Ouvrir un nouveau point de restauration, c’est avant tout évaluer la nature de cette nouvelle offre : son identité et son positionnement sur un marché concurrentiel. En s’intéressant de plus près aux autres points de vente de l’hôtel dans le cas du Royal Monceau, on remarque que chacun des quatre restaurants ont des identités bien distinctes. Le Matsuhisa Paris revisite la cuisine traditionnelle japonaise, Il Carpaccio créé une cuisine italienne sophistiquée, La Cuisine s’occupe de l’offre de petit-déjeuner ainsi que du brunch, tandis que Le Bar Long offre une carte de plats « emblématiques des Palaces parisiens ». On voit ainsi que les différents de points de vente de l’hôtel se différencient par leur nature (offre de petit-déjeuner, déjeuner et dîner gastronomique) mais aussi de par leur offre (cuisine japonaise, cuisine asiatique, cuisine française moderne). Le concept Homer Lobster ne dérange pas à la règle et se positionne parfaitement sur un segment de niche dans l’offre de restauration du Royal Monceau mais aussi dans l’offre de restauration offert par les Palaces parisiens. Mais cette nouvelle offre de restauration n’est pas seulement une offre de restauration singulière, indépendante des autres points de vente.
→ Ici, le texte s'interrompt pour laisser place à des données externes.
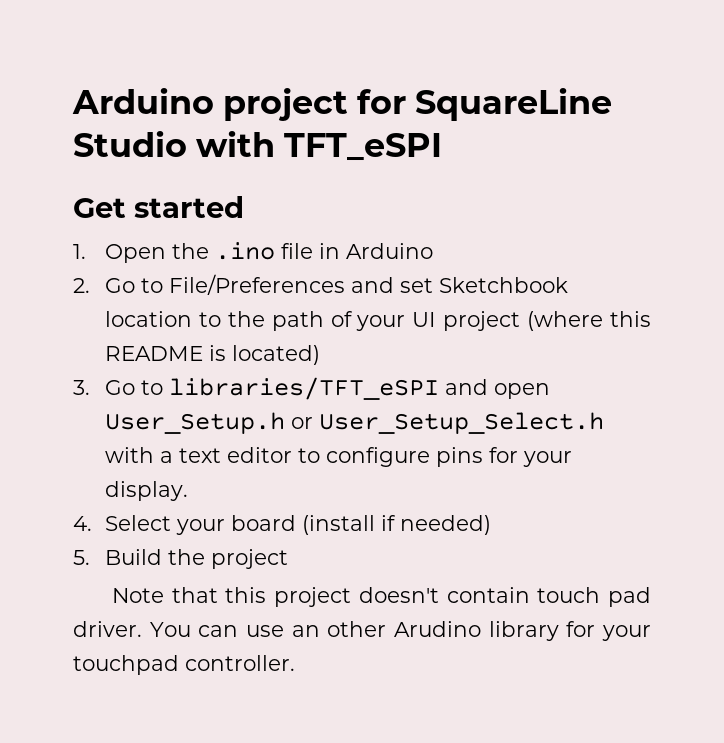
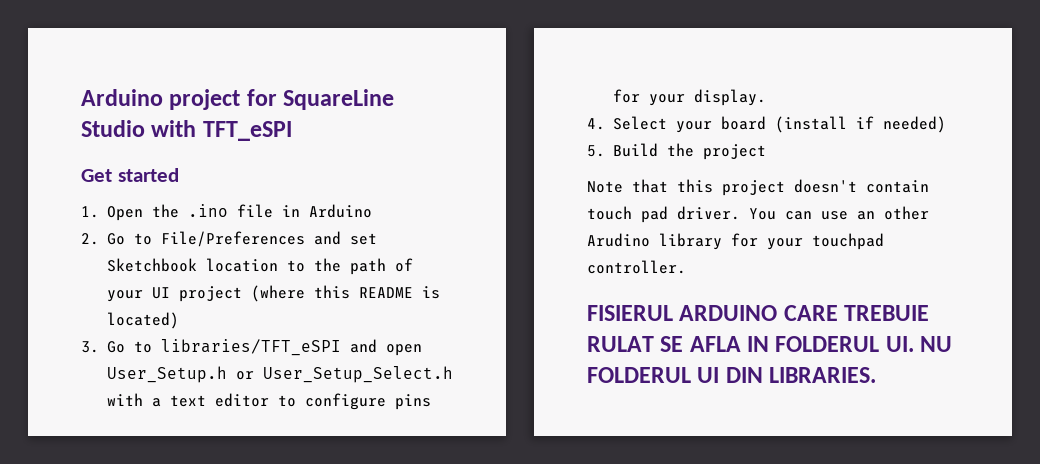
+ FISIERUL ARDUINO CARE TREBUIE RULAT SE AFLA IN FOLDERUL UI. NU FOLDERUL UI DIN LIBRARIES.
En effet, ce nouveau point de vente est aussi une façon de capter un segment de clientèle différent de celui déjà attiré par Il Carpaccio ou Matsuhisa Paris. Mais une fois que le client d’Homer Lobster découvre cette version décontractée de la restauration de Palace, une fois que le client est dans l’hôtel, il est alors facile de lui montrer que l’image qu’il s’était faite du restaurant gastronomique est peut-être obsolète. En effet, comment convaincre votre clientèle que votre offre de restauration n’est pas celle qu’il croit autrement qu’en le lui laissant voir par lui-même ? Le client qui aura fini de manger passera sûrement devant la salle d’un restaurant et se rendra alors compte que l’image guindée qu’il s’était faite de la haute gastronomie est datée. D’un point de vue financier, la démarche semble déboucher sur un TRI (Taux de Rentabilité Interne) nettement positif. Le rapport entre les flux entrants et les flux sortants liés au projet est largement positif. La production des lobster roll ne nécessite pas d’installation importante et peu s’accommoder d’un espace restreint pour leur confection. Les frais de personnel sont inexistants tant ils sont supportés par les serveurs du Le Bar Long et l’enseigne Homer Lobster. De son côté, le Palace parisien récupère un fees sur la vente des lobster roll. Par ailleurs, le coût d’acquisition d’un nouveau client pour la nouvelle offre de restauration est bas tant le street food profite de la structure et des potentialités du Palace parisien. L’ouverture de ce nouveau point de restauration limite par ailleurs le recours à des investissements CapEx (Capital Expenditure) de type MCI (Major Capital Improvement), tant cette offre de restauration ne nécessite pas d’infrastructures lourdes tels que peut le supposer un restaurant traditionnel. Mais au-delà du retour sur investissement financier, la collaboration est génératrice de valeur sur le long terme.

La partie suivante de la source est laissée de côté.